There are no occurences of words "traduzco", "traduces", "traduzca" and "traduzcas" in top-50000 words of Spanish corpora. All this words will be replaced with special <UNK> token in word-based NMT and will not add any semantic meaning to the result. This will lead to poor performance for sentences with these words.

Instead character-based NMT will try to produce some word vector for unknown words using character-based embedding. We hope, that our embedding will learn usage of suffixes in Spanish and will be able to connect these unknown words with the english word "translate" in a proper form.


**b.i) In Assignments 1 and 2, we investigated word embeddings created via algorithms such a Word2Vec, and found that for these embeddings, semantically similar words are close together in the embedding space.
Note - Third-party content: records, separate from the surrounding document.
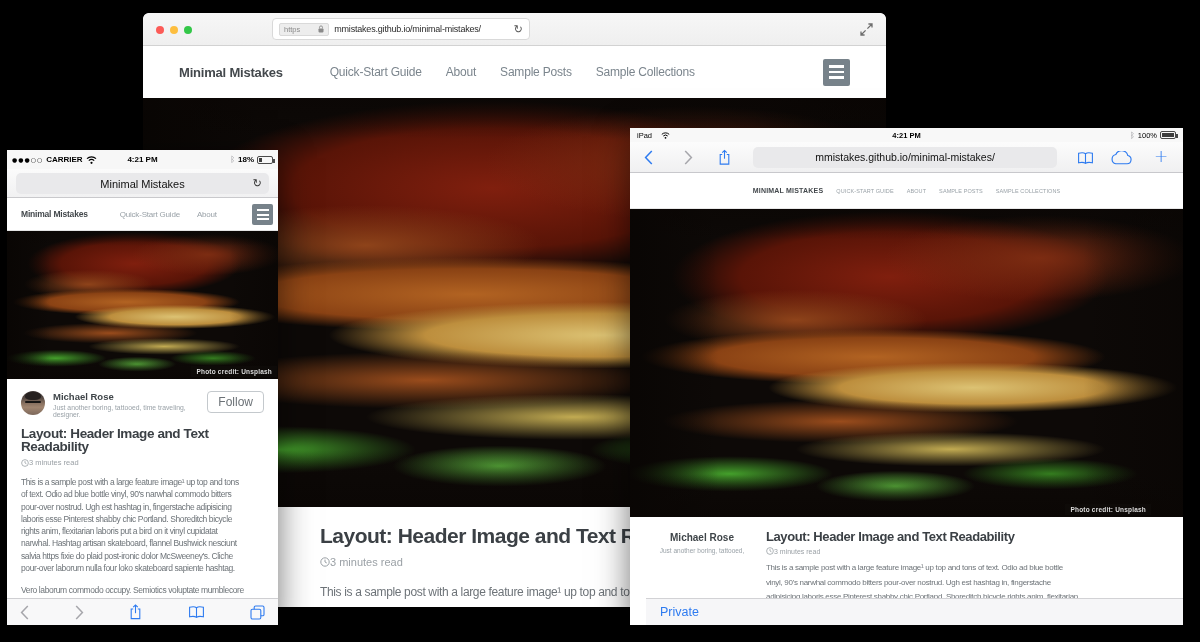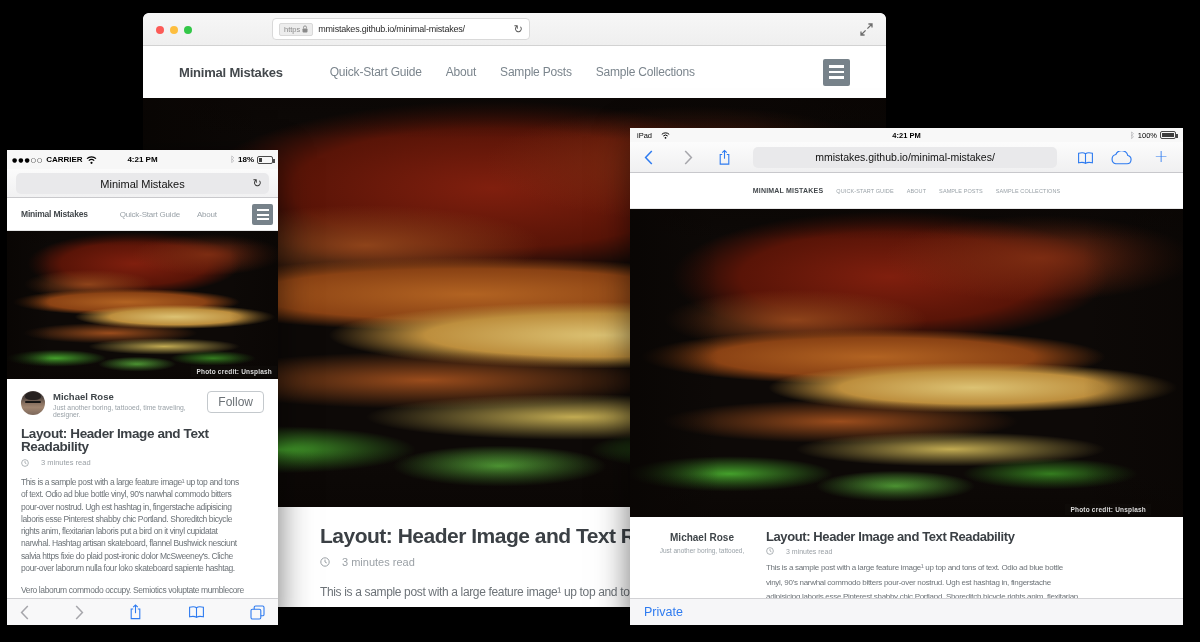--- a/index.html
+++ b/index.html
@@ -55,7 +55,7 @@
   .light { width:8px; height:8px; border-radius:50%; }
   .d-url { position:absolute; left:129px; top:5px; width:258px; height:22px; background:#fff;
            border:1px solid #d9d9d9; border-radius:4px; display:flex; align-items:center; padding:0 6px; gap:5px; }
-  .https-badge { display:flex; align-items:flex-start; gap:2px; background:#ededed; border:1px solid #d9d9d9;
+  .https-badge { display:flex; align-items:flex-start; gap:18px; background:#ededed; border:1px solid #d9d9d9;
                  border-radius:2px; font-size:7.5px; color:#8a8a8a; padding:1px 4px; }
   .d-url-text { font-size:9px; letter-spacing:-.2px; color:#2b2b2b; white-space:nowrap; }
   .reload { margin-left:auto; font-size:11px; color:#555; line-height:1; cursor:pointer; }

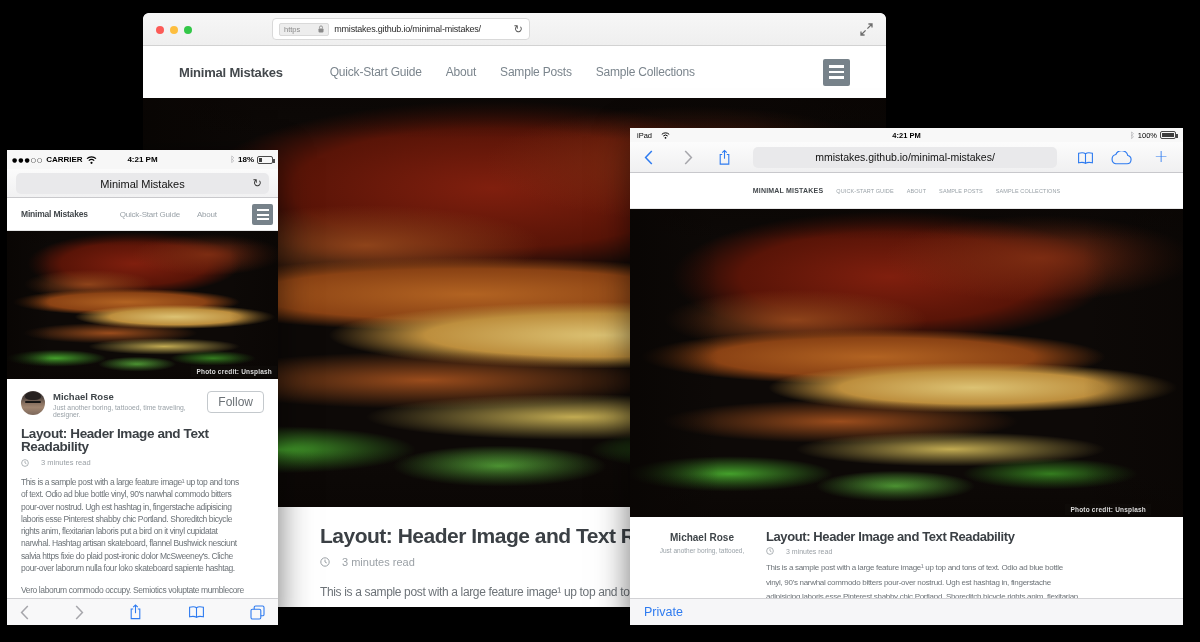--- a/index.html
+++ b/index.html
@@ -32,7 +32,7 @@
   .credit { position:absolute; right:1px; bottom:2px; background:rgba(15,12,10,.72); color:#ddd;
             font-size:6.5px; font-weight:bold; letter-spacing:.2px; padding:2px 5px; }
 
-  .meta { display:flex; align-items:center; gap:12px; color:#9ba1a6; }
+  .meta { display:flex; align-items:center; gap:0; color:#9ba1a6; }
   .avatar { border-radius:50%; position:relative; overflow:hidden; flex-shrink:0;
             background:linear-gradient(180deg,#3c3534 0%,#574a44 30%,#8a7261 52%,#a08570 68%,#7c675a 100%); }
   .avatar::before { content:""; position:absolute; left:18%; right:18%; top:4%; height:34%;

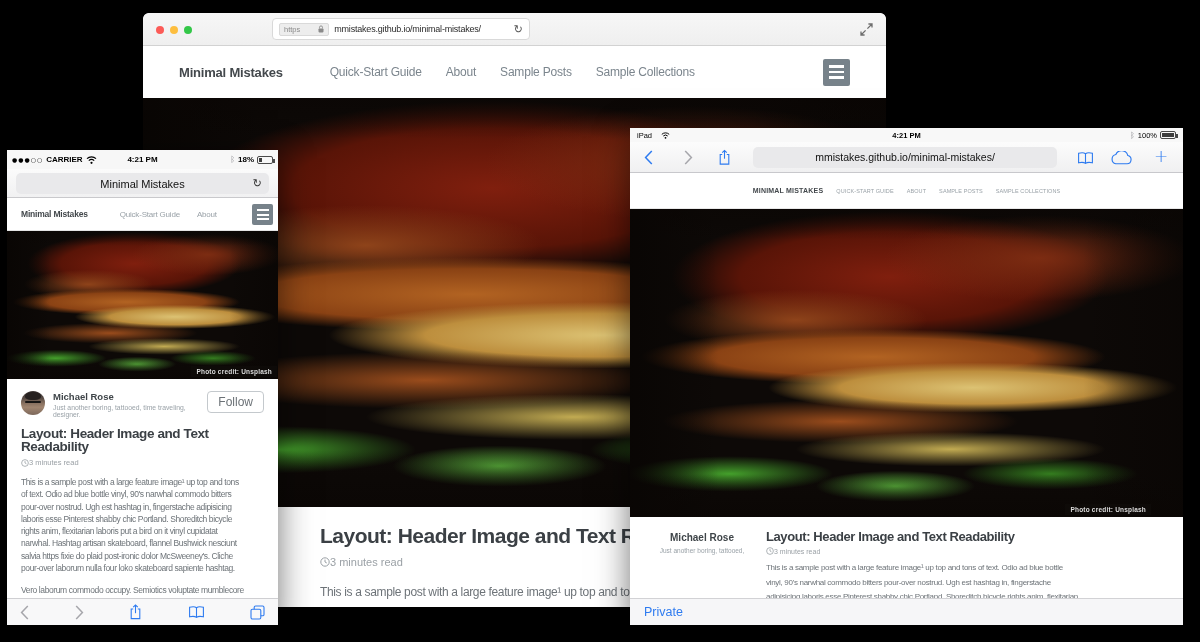--- a/index.html
+++ b/index.html
@@ -140,7 +140,7 @@
   .t-article .meta { font-size:7px; margin-top:3px; }
   .t-body { margin-top:6px; font-size:8px; letter-spacing:-.3px; color:#6d7378; line-height:14.5px; }
   .t-body div { white-space:nowrap; overflow:hidden; }
-  .t-private { position:absolute; left:0; right:0; bottom:0; height:27px; background:#f6f6f8;
+  .t-private { position:absolute; left:16px; right:0; bottom:0; height:27px; background:#f6f6f8;
                border-top:1px solid #d2d2d5; display:flex; align-items:center; padding:0 14px;
                font-size:12.5px; z-index:5; }
   .blue { color:#2e7bf0; }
In this exercise, we’ll compare this with the word embeddings constructed using the CharCNN trained in our NMT system.
Go to https://projector.tensorflow.org/. The website by default shows data from Word2Vec. Look at the nearest neighbors of the following words (in cosine distance).**

- financial
- neuron
- Francisco
- naturally
- expectation

**For each word, report the single closest neighbor. For your convenience, for each example take a screenshot of all the nearest words (so you can compare with the CharCNN embeddings).**

Answer:

- financial: economic
- neuron: nerve
- Francisco: san
- naturally: occuring
- expectation: norms

**b.ii) The TensorFlow embedding projector also allows you to upload your own data – you may find this useful in your projects!
Now look at the nearest neighbors of the same words. Again, report the single closest neighbors and take screenshots for yourself.**

Answer:

- financial: vertical
- neuron: Newton
- Francisco: France
- naturally: practically
- expectation: exception

**b.iii) Compare the closest neighbors found by the two methods. Briefly describe what kind of similarity is modeled by Word2Vec. Briefly describe what kind of similarity is modeled by the CharCNN. Explain in detail (2-3 sentences) how the differences in the methodology of Word2Vec and a CharCNN explain the differences you have found.**

Answer:

Word2Vec is based on cooccurences of words so 2 vectors will be close if their words are close in terms of meaning (they can be find in the same context). CharCNN is based on coocurences of characters instead. So 2 vectors will be close if their words consist of the similar set of characters in the simialr order: the same roots, same suffixes etc. And we can easily see this difference in our results - all the closest words for CharCNN are not similar to orifinal word in terms of meaning, but very close in terms of characters.